Pattern Discovery in Brain Imaging Genetics via SCCA Modeling with a Generic Non-convex Penalty
URL with Digital Object Identifier
Brain imaging genetics intends to uncover associations between genetic markers and neuroimaging quantitative traits. Sparse canonical correlation analysis (SCCA) can discover bi-multivariate associations and select relevant features, and is becoming popular in imaging genetic studies. The L1-norm function is not only convex, but also singular at the origin, which is a necessary condition for sparsity. Thus most SCCA methods impose ℓ 1 -norm onto the individual feature or the structure level of features to pursuit corresponding sparsity. However, the ℓ1 -norm penalty over-penalizes large coefficients and may incurs estimation bias. A number of non-convex penalties are proposed to reduce the estimation bias in regression tasks. But using them in SCCA remains largely unexplored. In this paper, we design a unified non-convex SCCA model, based on seven non-convex functions, for unbiased estimation and stable feature selection simultaneously.

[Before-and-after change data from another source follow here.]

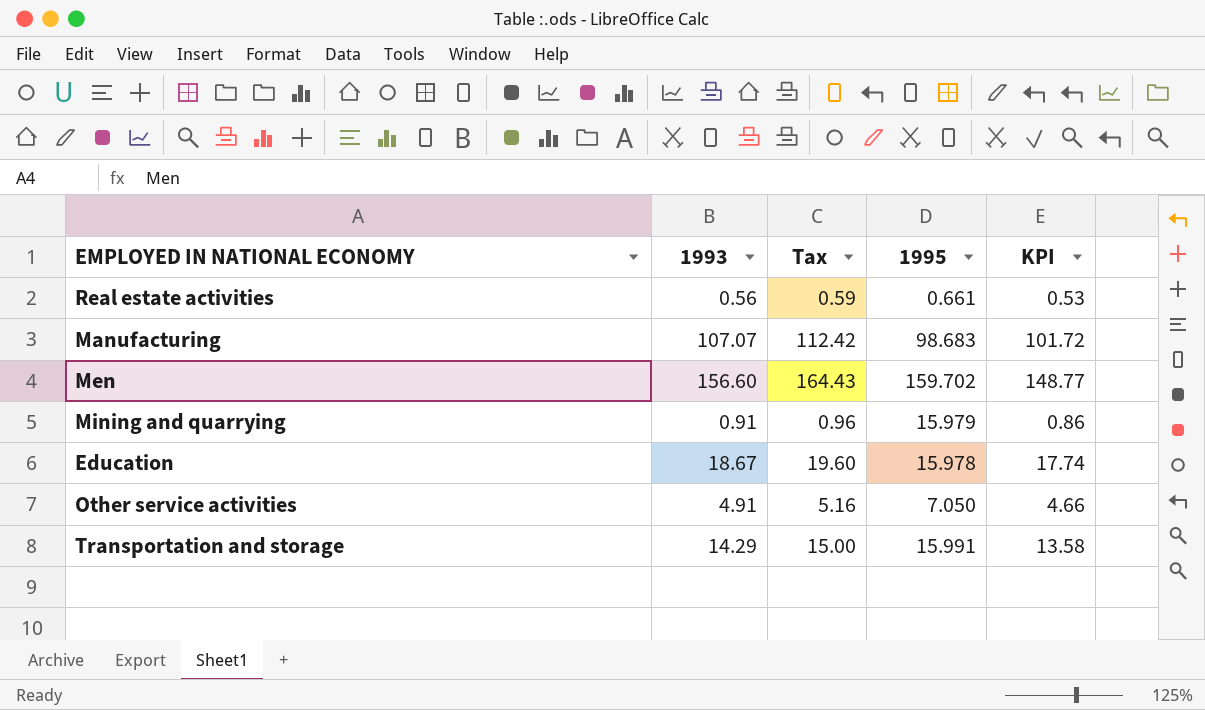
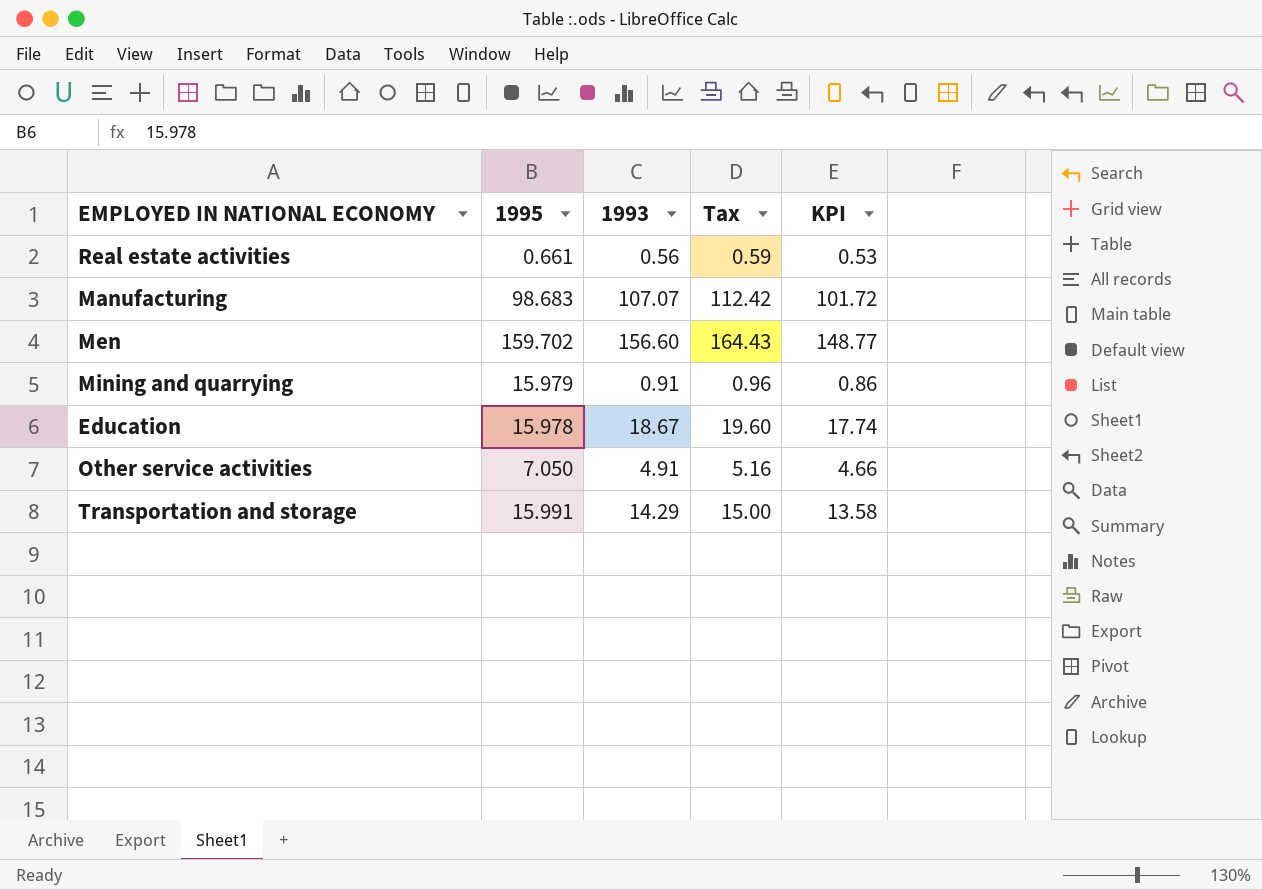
column 1995 | position: 4 -> 2

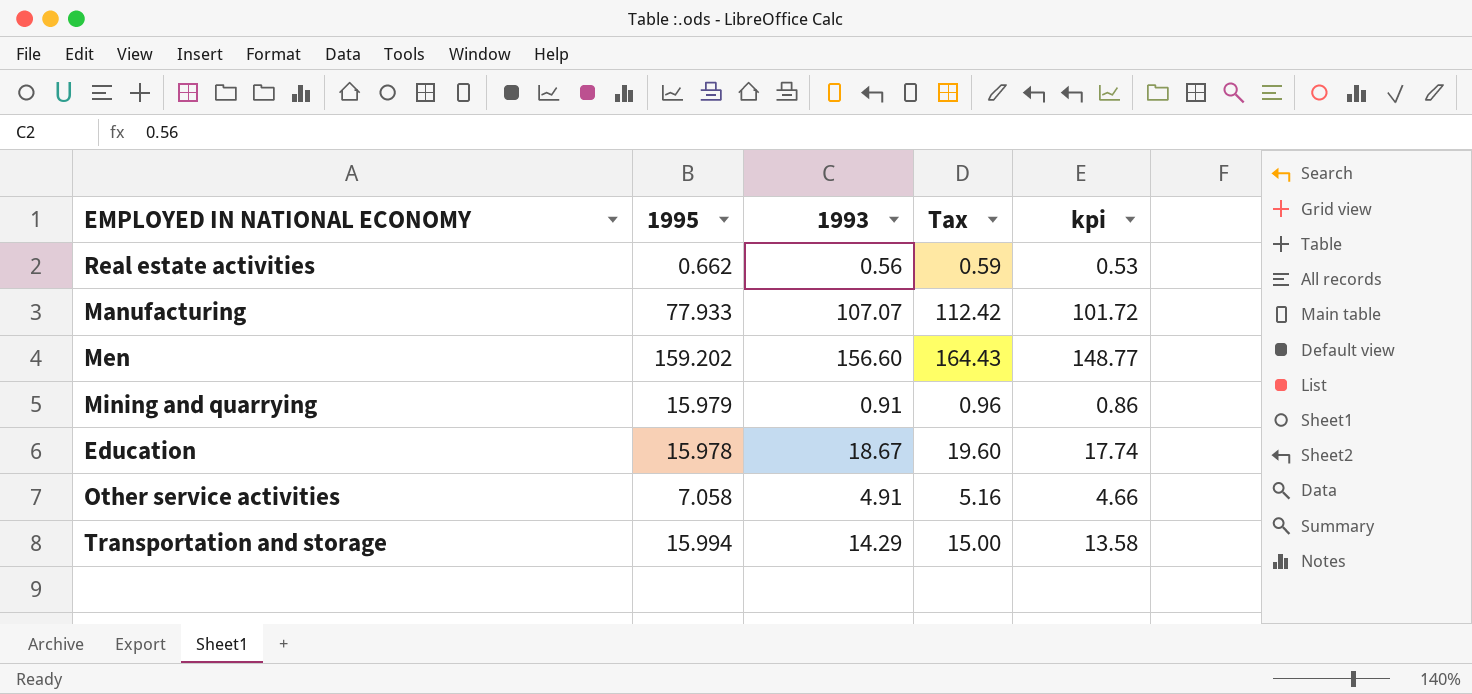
column name: KPI -> kpi
Real estate activities | 1995: 0.661 -> 0.662
Manufacturing | 1995: 98.683 -> 77.933
Men | 1995: 159.702 -> 159.202
Other service activities | 1995: 7.050 -> 7.058
Transportation and storage | 1995: 15.991 -> 15.994

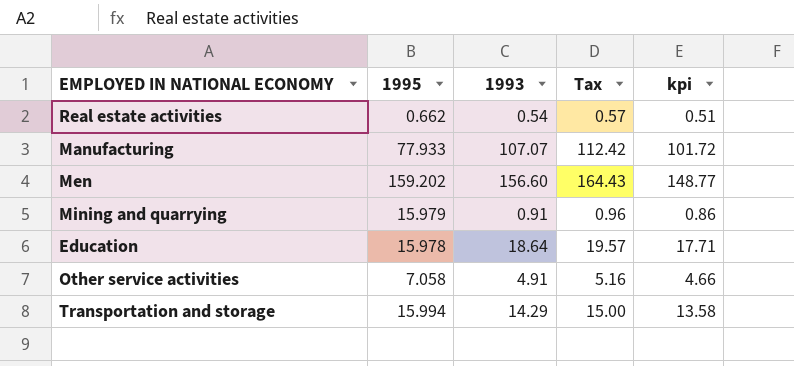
Real estate activities | 1993: 0.56 -> 0.54
Real estate activities | Tax: 0.59 -> 0.57
Real estate activities | kpi: 0.53 -> 0.51
Education | 1993: 18.67 -> 18.64
Education | Tax: 19.60 -> 19.57
Education | kpi: 17.74 -> 17.71

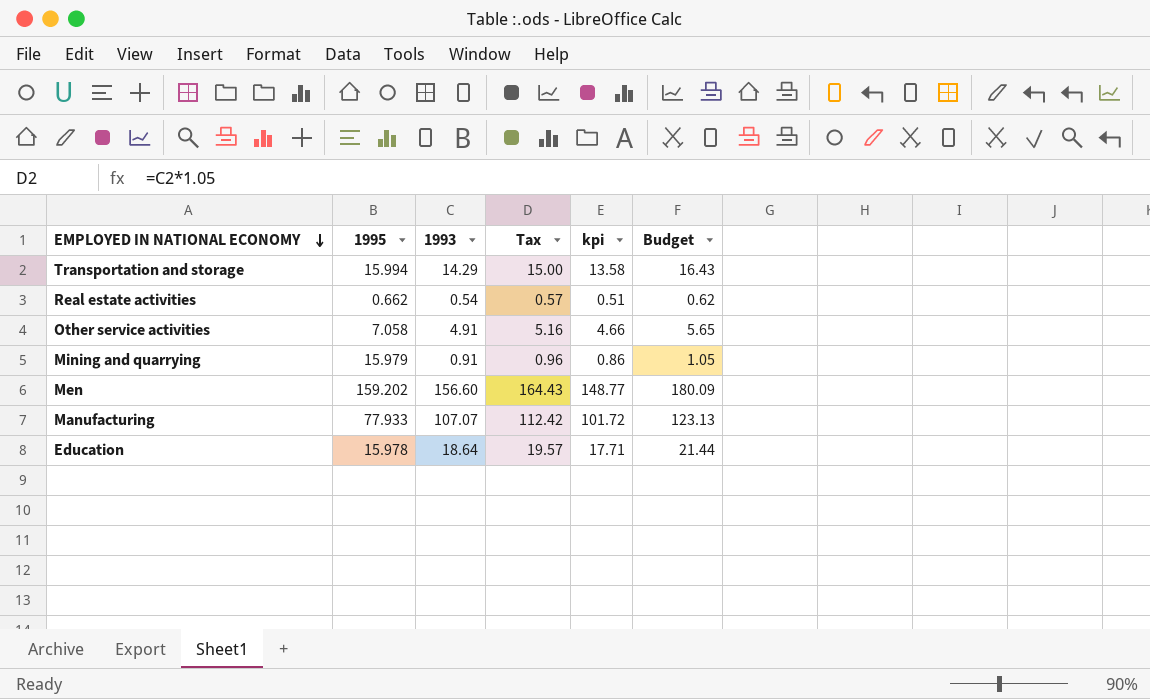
row order: none -> EMPLOYED IN NATIONAL ECONOMY descending
column Budget | formula: none -> [1993] * 1.15

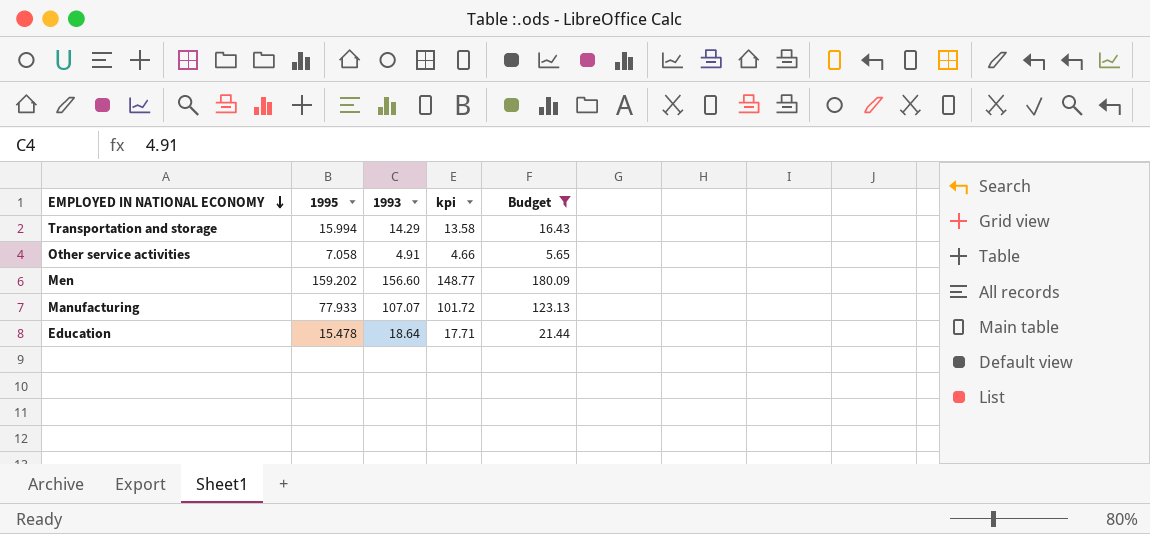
filter: none -> Budget >= 5.65
column Tax | formula: [1993] * 1.05 -> none
Education | 1995: 15.978 -> 15.478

We also propose an efficient optimization algorithm. The proposed method obtains both higher correlation coefficients and better canonical loading patterns. Specifically, these SCCA methods with non-convex penalties discover a strong association between the APOE e4 rs429358 SNP and the hippocampus region of the brain. They both are Alzheimer's disease related biomarkers, indicating the potential and power of the non-convex methods in brain imaging genetics.